Despite having a “breakdown” moment on Tiger Plaza, Meekins-Kent found enough composure to call him, thinking that he may not answer — or have more pressing matters.

“I told him the situation and he dropped everything to hurry up and try to get me home,” she said.

Meekins-Kent ran back to her dorm room, packed what she could and then waited for Wiese to pick her up and drop her off at the nearby bus station.

When she arrived in Kansas City, she discovered that her mother had fallen victim to an undetected brain tumor. She remained in a coma, completely unresponsive.

Image: Alaina Meekins-Kent with her mother, Andrea
Alaina Meekins-Kent sits on the lap of her mother, Andrea Kent, in this photo taken in the early 2000s.

Meekins-Kent went in and out of the hospital to see her mom and be with her family — all while still trying to continue her studies at Mizzou. Her brother drove her to Columbia from Kansas City so that she could attend classes and take exams. Eventually, Meekins-Kent agreed with the doctors’ decision to take her mother off of life support, once it was determined that she had no brain function, after previously losing her ability to speak. Her mother passed away on November 18, 2017.

"It was clearly obvious that nothing else could be done,” Meekins-Kent said. “That whole time literally changed the rest of my life…. A lot of time in between then and now is a blur, but from the times I do remember I know that my mental health just left me."

‘None of this had a name’

Meekins-Kent was going to therapy a few weeks before that fateful phone call on her 19th birthday as a way of dealing with bouts of depression and anxiety — although she did not tell anyone that she was going until over a year had passed.

“None of this had a name. I wasn’t educated on this,” she said, “When I was having the symptoms, I didn't know what was going on, but I knew if I didn't hurry up and go seek therapy, I really didn't know what was going to happen to me.”

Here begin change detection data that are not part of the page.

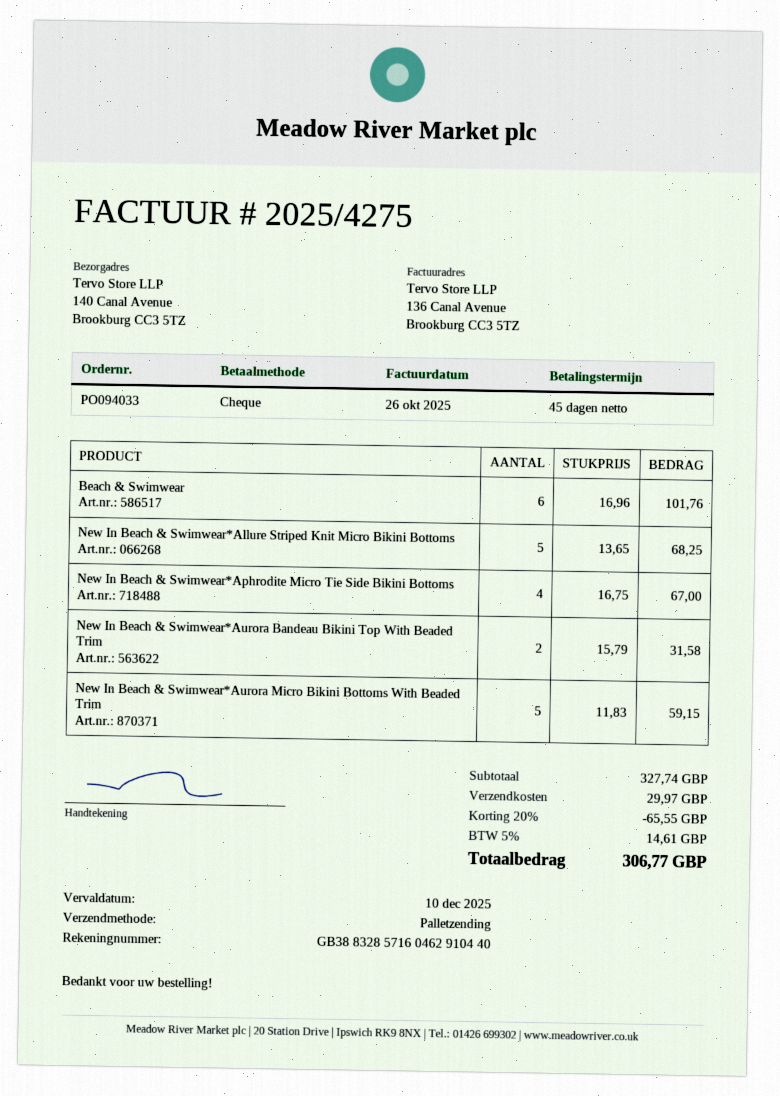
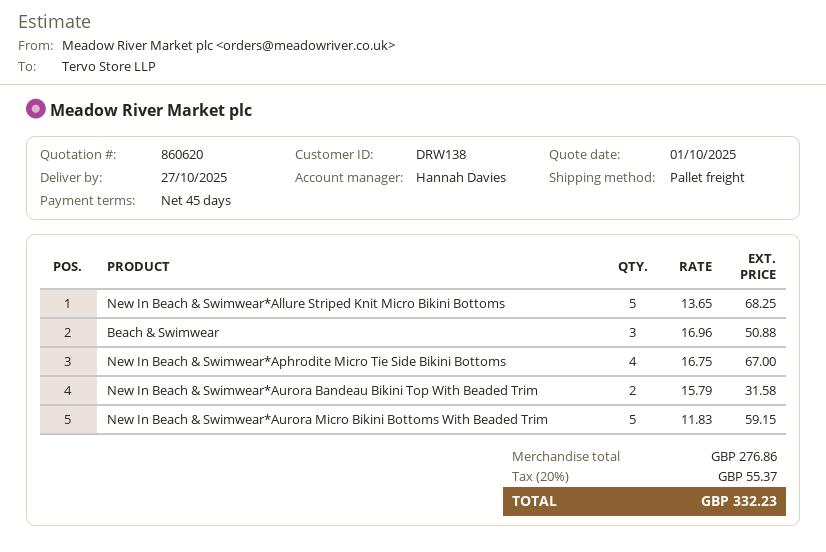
Beach & Swimwear: 6 x 16.96 = 101.76 -> 3 x 16.96 = 50.88
subtotal: 327.74 -> 276.86
discount: 20% = 65.55 -> none
shipping: 29.97 -> none
tax: 5% = 14.61 -> 20% = 55.37
total: 306.77 -> 332.23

Meekins-Kent eventually stopped going to therapy, leading to her sophomore and junior years being the toughest on her mental health.

In 2020, though, she went back to therapy, allowing her the strength to proceed with an initial fundraiser that centered around her 22nd birthday, during which she set out to raise $1,000 for Sheffield Place, a nonprofit domestic shelter for women and children in Kansas City — and an establishment that was near and dear her mother’s heart.

She ended up raising $1,400 between the dates of Oct. 20 and Nov. 18 that year, after creating a video that explained the cause and the significance of those two dates.

"I wasn't fully ready to tell my story but I decided to just kind of go out on a limb,” she said.

Meekins-Kent encourages everyone in the Mizzou community, regardless of background or ethnicity, to simply “keep trying” when it comes to maintaining their mental health.

“That’s such a basic thing to say, but mental health can break you down to the point where you want to give up,” Meekins-Kent said.

“But you just have to keep trying. And when you're ready, tell your story because you never know who your story can help. You never know who needs to hear it at that time."